▶ [WHAT THE EXERCISE ASKS] Copy every line of the data that contains the string "Faux".

Items from a data source:

○ ○ ○ ○ ○ ○ ○

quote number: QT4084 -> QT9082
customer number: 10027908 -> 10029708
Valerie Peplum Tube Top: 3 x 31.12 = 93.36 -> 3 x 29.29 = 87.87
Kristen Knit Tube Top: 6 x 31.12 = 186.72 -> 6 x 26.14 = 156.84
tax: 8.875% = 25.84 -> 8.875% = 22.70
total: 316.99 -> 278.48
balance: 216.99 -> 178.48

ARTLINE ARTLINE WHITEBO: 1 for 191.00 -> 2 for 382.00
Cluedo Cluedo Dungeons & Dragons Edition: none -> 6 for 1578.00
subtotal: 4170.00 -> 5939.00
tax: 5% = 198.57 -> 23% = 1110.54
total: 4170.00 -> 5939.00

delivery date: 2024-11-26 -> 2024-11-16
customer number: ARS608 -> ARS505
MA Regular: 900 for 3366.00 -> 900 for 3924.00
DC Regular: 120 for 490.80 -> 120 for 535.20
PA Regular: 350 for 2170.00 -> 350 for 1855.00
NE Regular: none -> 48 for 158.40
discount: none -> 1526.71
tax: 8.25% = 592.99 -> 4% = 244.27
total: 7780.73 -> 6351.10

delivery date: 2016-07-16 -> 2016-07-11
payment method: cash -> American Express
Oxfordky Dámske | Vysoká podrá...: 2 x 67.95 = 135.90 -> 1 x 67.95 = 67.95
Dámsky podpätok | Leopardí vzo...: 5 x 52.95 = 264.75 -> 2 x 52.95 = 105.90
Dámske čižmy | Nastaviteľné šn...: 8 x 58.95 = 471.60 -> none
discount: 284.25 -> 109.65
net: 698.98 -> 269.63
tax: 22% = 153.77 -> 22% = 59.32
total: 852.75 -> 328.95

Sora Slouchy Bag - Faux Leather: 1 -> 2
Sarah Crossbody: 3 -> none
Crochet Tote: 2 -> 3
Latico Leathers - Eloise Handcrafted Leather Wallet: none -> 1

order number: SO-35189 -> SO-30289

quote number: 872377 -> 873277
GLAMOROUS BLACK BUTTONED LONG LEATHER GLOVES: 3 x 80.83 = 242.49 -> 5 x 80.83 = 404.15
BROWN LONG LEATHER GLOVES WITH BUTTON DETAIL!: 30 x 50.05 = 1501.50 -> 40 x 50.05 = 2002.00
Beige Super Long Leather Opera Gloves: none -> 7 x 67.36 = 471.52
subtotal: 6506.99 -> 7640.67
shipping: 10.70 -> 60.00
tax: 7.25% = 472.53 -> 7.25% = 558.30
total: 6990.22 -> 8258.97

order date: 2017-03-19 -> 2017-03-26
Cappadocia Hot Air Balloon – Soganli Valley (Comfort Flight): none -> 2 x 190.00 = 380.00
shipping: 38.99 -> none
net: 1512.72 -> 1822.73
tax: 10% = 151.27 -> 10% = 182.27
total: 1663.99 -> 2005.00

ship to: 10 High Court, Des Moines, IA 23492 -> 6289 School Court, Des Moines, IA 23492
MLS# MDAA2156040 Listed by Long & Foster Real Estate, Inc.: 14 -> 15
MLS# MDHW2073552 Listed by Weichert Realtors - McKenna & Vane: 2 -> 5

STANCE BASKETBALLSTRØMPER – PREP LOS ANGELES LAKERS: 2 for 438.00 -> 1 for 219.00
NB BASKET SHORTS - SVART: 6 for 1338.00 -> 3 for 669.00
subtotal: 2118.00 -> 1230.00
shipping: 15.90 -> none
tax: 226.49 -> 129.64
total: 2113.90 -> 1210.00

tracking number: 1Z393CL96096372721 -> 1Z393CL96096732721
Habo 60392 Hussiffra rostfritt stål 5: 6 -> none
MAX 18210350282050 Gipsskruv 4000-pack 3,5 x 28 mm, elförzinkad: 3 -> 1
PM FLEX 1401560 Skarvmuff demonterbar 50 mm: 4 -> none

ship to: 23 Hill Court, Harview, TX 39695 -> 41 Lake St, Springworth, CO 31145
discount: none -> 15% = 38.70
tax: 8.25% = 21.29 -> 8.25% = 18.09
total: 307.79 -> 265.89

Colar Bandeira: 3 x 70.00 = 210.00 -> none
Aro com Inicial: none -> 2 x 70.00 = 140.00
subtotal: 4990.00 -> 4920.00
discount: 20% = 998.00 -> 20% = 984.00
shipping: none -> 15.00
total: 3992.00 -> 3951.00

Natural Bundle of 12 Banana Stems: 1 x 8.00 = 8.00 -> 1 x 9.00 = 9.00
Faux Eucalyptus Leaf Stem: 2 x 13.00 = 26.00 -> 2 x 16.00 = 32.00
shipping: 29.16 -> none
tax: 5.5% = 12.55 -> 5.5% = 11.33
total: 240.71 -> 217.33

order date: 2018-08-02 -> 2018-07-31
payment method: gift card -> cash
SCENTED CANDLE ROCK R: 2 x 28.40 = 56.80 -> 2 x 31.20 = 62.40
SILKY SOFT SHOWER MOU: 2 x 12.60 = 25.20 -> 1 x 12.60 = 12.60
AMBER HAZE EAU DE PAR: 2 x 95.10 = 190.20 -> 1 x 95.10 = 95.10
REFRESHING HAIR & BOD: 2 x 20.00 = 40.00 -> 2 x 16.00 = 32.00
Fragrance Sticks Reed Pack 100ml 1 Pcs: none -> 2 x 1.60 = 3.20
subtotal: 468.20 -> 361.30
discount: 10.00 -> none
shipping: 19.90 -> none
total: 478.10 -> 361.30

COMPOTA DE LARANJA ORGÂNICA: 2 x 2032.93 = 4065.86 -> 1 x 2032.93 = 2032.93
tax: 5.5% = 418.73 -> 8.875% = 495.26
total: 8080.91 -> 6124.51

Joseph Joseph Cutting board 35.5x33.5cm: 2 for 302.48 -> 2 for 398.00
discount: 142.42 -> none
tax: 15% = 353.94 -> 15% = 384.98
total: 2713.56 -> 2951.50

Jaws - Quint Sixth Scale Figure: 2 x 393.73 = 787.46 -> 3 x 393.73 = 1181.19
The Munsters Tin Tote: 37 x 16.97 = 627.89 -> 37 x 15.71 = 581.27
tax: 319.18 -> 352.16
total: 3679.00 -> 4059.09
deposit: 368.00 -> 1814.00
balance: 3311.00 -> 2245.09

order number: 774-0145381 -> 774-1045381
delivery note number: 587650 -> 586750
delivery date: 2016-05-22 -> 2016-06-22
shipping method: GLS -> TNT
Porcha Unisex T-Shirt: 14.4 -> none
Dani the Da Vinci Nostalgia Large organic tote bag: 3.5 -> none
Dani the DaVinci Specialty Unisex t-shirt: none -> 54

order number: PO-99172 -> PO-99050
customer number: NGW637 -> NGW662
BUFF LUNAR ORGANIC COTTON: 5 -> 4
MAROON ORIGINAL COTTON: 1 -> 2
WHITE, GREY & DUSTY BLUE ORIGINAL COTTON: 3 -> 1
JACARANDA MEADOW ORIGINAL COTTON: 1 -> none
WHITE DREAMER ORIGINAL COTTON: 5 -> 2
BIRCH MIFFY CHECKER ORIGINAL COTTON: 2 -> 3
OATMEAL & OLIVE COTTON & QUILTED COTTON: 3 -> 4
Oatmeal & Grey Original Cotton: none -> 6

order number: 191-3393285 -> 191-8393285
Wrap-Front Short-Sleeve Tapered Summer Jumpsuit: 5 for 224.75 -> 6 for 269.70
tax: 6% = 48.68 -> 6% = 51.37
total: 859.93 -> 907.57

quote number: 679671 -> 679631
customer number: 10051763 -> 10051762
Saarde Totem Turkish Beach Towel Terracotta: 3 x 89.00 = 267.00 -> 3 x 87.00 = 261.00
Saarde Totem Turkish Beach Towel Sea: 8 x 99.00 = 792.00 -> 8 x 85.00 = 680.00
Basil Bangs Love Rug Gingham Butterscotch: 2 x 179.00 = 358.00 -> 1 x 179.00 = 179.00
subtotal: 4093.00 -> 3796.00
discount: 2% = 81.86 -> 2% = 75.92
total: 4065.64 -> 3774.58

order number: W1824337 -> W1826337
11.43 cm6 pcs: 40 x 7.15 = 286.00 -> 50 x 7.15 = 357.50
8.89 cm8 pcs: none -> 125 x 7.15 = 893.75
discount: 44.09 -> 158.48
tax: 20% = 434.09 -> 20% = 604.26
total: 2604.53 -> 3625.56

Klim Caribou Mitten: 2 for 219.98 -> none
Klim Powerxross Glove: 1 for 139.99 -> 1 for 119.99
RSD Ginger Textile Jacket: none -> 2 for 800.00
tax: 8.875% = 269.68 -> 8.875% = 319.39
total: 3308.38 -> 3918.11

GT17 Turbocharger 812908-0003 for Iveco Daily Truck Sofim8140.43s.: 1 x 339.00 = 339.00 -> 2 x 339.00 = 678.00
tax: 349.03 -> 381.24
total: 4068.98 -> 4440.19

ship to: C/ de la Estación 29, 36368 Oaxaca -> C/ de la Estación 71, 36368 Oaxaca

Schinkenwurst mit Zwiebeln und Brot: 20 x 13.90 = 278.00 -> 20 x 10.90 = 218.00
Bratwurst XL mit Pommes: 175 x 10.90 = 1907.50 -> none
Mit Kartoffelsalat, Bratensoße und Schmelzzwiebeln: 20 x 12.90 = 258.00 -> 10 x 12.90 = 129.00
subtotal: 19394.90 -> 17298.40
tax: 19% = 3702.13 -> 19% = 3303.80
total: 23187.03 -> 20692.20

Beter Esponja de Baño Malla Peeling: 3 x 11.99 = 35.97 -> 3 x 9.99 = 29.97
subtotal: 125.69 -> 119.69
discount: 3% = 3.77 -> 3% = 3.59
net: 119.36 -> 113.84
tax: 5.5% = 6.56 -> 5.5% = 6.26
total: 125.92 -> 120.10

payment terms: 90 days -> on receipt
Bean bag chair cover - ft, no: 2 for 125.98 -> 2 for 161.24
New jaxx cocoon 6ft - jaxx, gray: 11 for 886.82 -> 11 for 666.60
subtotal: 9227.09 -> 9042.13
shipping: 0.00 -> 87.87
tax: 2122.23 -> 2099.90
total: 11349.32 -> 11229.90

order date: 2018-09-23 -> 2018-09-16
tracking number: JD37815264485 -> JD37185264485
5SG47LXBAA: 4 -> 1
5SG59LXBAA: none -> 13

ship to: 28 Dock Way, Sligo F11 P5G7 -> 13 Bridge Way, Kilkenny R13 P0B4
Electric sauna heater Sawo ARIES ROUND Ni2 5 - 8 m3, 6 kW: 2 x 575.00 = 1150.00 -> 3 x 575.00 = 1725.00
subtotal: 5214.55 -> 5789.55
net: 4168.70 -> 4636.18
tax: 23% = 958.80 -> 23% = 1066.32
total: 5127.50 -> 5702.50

○ ○ ○ ○ ○ ○ ○

▶ [TASK RESPONSE]
Sora Slouchy Bag - Faux Leather: 1 -> 2
Faux Eucalyptus Leaf Stem: 2 x 13.00 = 26.00 -> 2 x 16.00 = 32.00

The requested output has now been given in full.